Prognosis for leukemia
The following factors influence the forecast:
- a type of leukemia;
- age of patient;
- features of the disease;
- individual response to chemotherapy.
Children with leukemia have a significantly better prognosis than adults. This is due to the fact that the drugs used for treatment cause fewer adverse reactions in children. In addition, older people have many comorbidities that do not allow full chemotherapy. And adults in most cases go to the doctor with an advanced form of the disease, when leukemic hyperplasia is pronounced. According to medical statistics, the five-year survival rate for acute leukemia in children is up to 85%, and in adults - only up to 40%. This is a serious but curable disease. Modern treatment protocols give high efficiency.
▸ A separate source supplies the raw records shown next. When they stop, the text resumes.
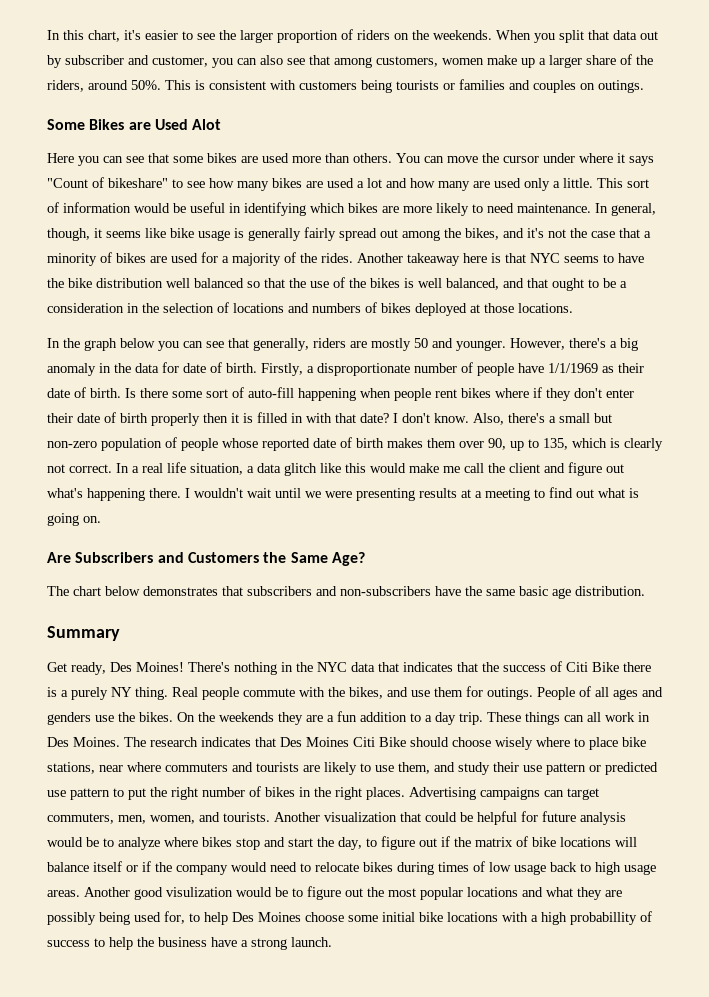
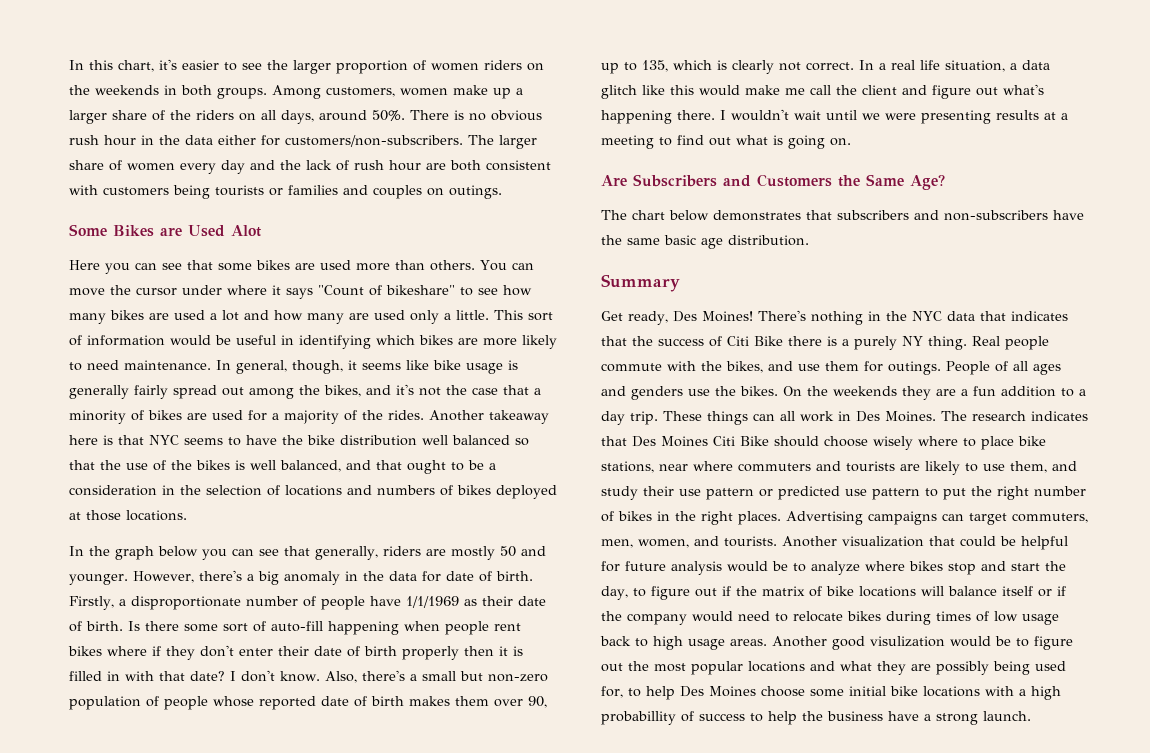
(353, 34) none -> [431,63,479,71] women
[433,30,658,43] [47,55,372,68] weekends. When you split that data out by subscriber and customer, you can also see that among -> [95,85,321,99] weekends in both groups. Among
[47,80,205,92] riders, around 50%. This is -> [196,110,542,124] [69,135,537,149] [69,160,481,174] riders on all days, around 50%. There is no obvious rush hour in the data either for customers/non-subscribers. The larger share of women every day and the lack of rush hour are both

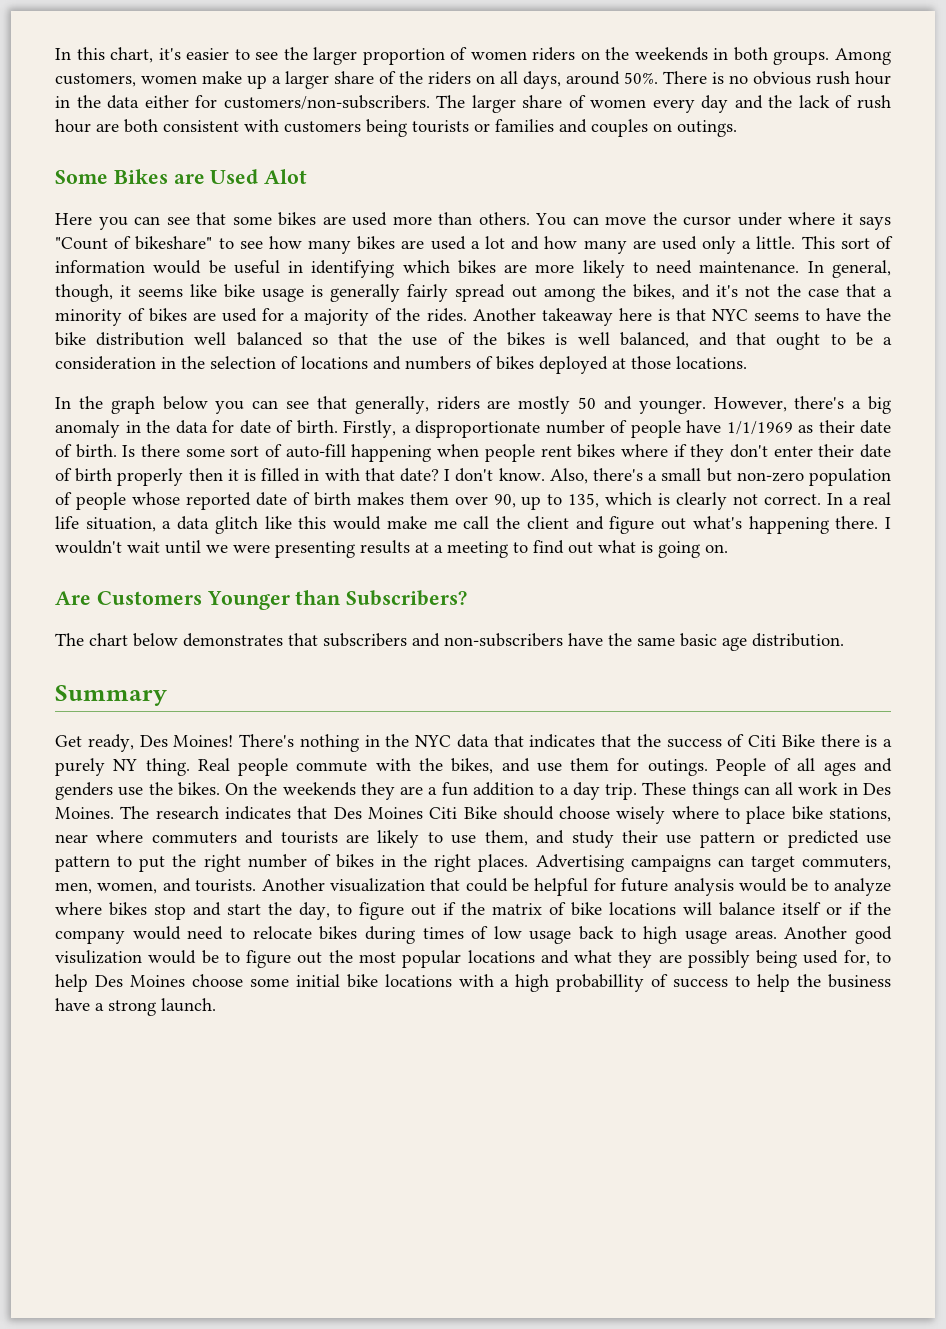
[633,174,945,190] Subscribers and Customers the Same Age? -> [96,590,468,610] Customers Younger than Subscribers?

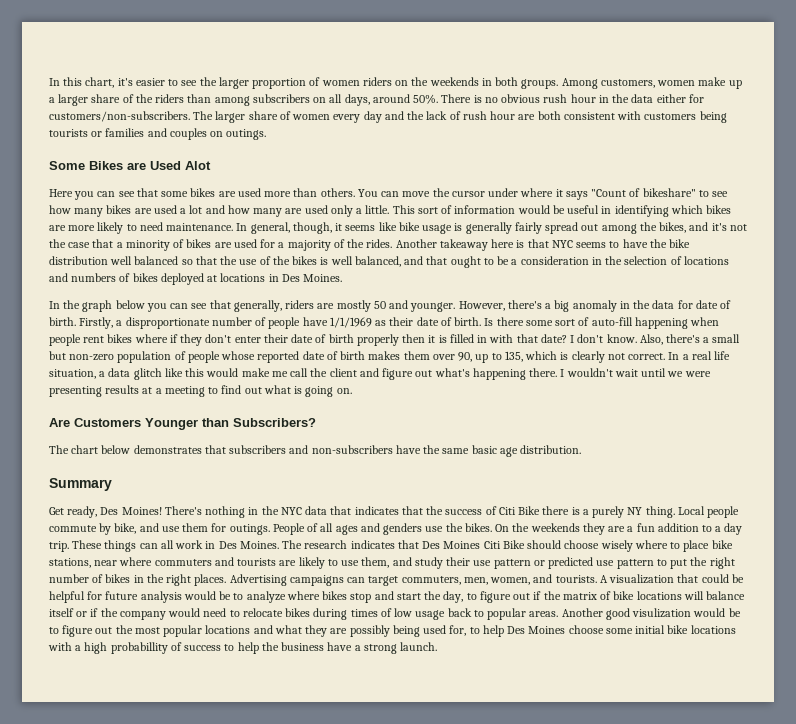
(471, 78) none -> [187,94,310,106] than among subscribers
[631,356,747,369] those locations. -> [220,273,343,282] locations in Des Moines.
[197,758,230,771] Real -> [677,506,705,515] Local
[375,758,494,774] with the bikes, -> [99,523,137,535] by bike,
[261,878,325,891] Another -> [599,575,608,583] A
[643,926,728,944] high usage -> [487,608,527,620] popular

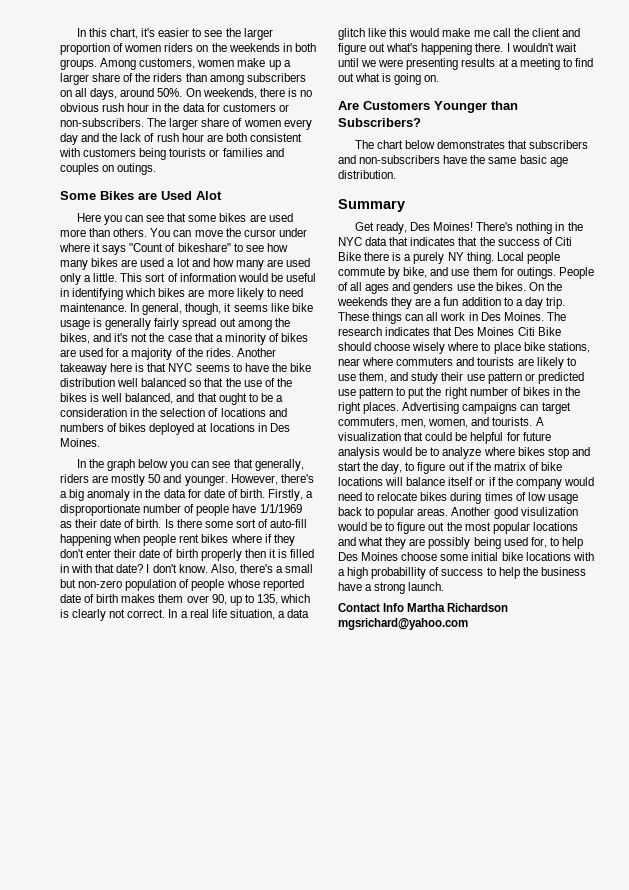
[441,94,472,103] There -> [185,88,285,99] On weekends, there
[656,94,704,103] [49,111,190,122] either for customers/non-subscribers. -> [206,103,289,112] [60,118,144,127] for customers or non-subscribers.
(438, 646) none -> [338,603,509,612] [338,618,468,630] // Contact Info Martha Richardson mgsrichard@yahoo.com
It should be noted that after a five-year remission, relapses of the disease never occur.
Conclusion
Acute leukemia is a rapidly progressive form of cancer of the hematopoietic tissue of the bone marrow. Stem cells mutate and spread throughout the body, causing symptoms of the disease. He althy cells are being squeezed outchanged, with dire consequences.
At the same time, the production of he althy cells also decreases, since the presence of a tumor promotes the synthesis of substances that inhibit their growth. This pathology proceeds with damage to the bone marrow, spleen, liver, thymus gland and peripheral lymph nodes.